Tra i settori in cui in Europa vengono accettate più dilazioni ci sono energia, minerario e utility (86%), farmaceutica, medicina e biotecnologie (85%), con tecnologie, media e telecomunicazioni (83%). In Italia il 61% che accetta di ritardare lo fa per un’unica ragione: non rovinare il rapporto col cliente.

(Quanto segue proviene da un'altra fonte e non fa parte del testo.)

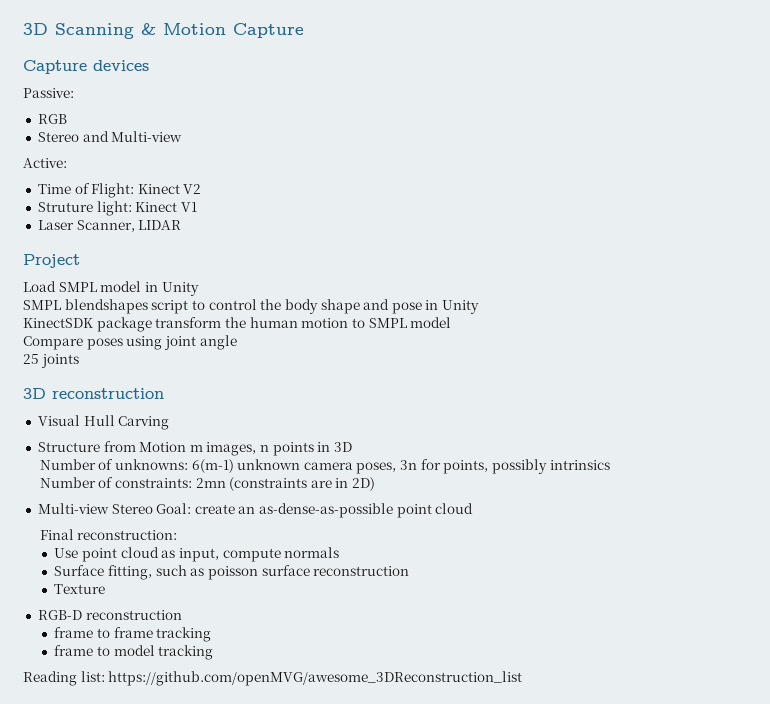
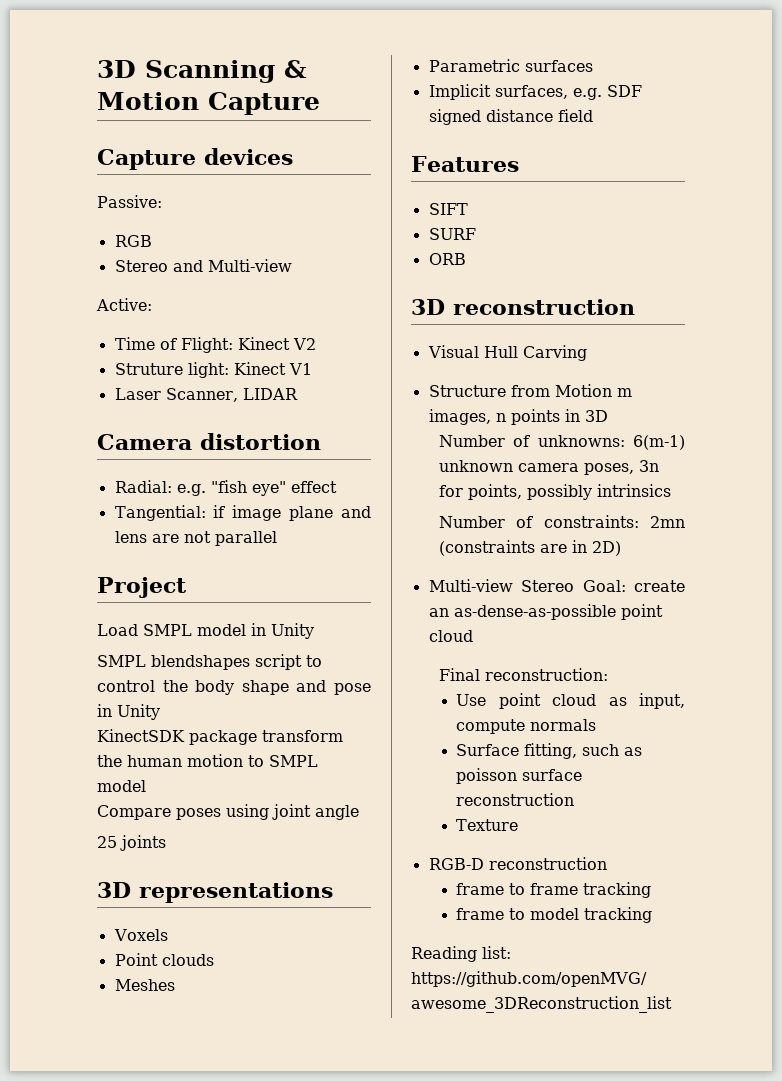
(182, 225) none -> [97,433,321,450] [114,480,337,496] [114,505,371,521] [114,531,277,546] // Camera distortion // Radial: e.g. "fish eye" effect // Tangential: if image plane and lens are not parallel
(79, 361) none -> [97,882,333,903] [113,929,168,941] [114,953,214,966] [114,979,175,991] [428,59,593,72] [428,84,642,100] [428,109,593,125] [411,156,519,172] [428,203,468,215] [428,228,476,240] [428,253,466,265] // 3D representations // Voxels // Point clouds // Meshes // Parametric surfaces // Implicit surfaces, e.g. SDF signed distance field // Features // SIFT // SURF // ORB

Nel 2019 il 33% aveva accettato pagamenti più lunghi dalle multinazionali, il 51% dalle piccole e medie aziende e il 24% del settore pubblico, mentre il 16% non ne aveva accettati.

Le dilazioni però non piacciono, non solo in Italia, infatti in Europa quasi la metà delle aziende vorrebbe che le aziende stesse si organizzassero per prendere iniziative contro i pagamenti in ritardo (+15% rispetto al 2019). In Italia però si crede meno in un impegno comune delle aziende in tale direzione: solo il 29% si aspetta iniziative comuni contro i ritardati pagamenti, mentre il 54% crede che sia lo Stato a doversene fare carico. Cresce intanto l’adozione della direttiva sui ritardati pagamenti, che permette alle aziende di applicare un tasso d’interesse e un minimo di 40 euro per i costi di recupero del credito: il 23% delle aziende europee dice di applicarla (8% dello scorso anno), mentre il 57% no (37% nel 2019). In Italia il 44,5% la applica qualche volta, il 12% sempre e il 28,5% mai.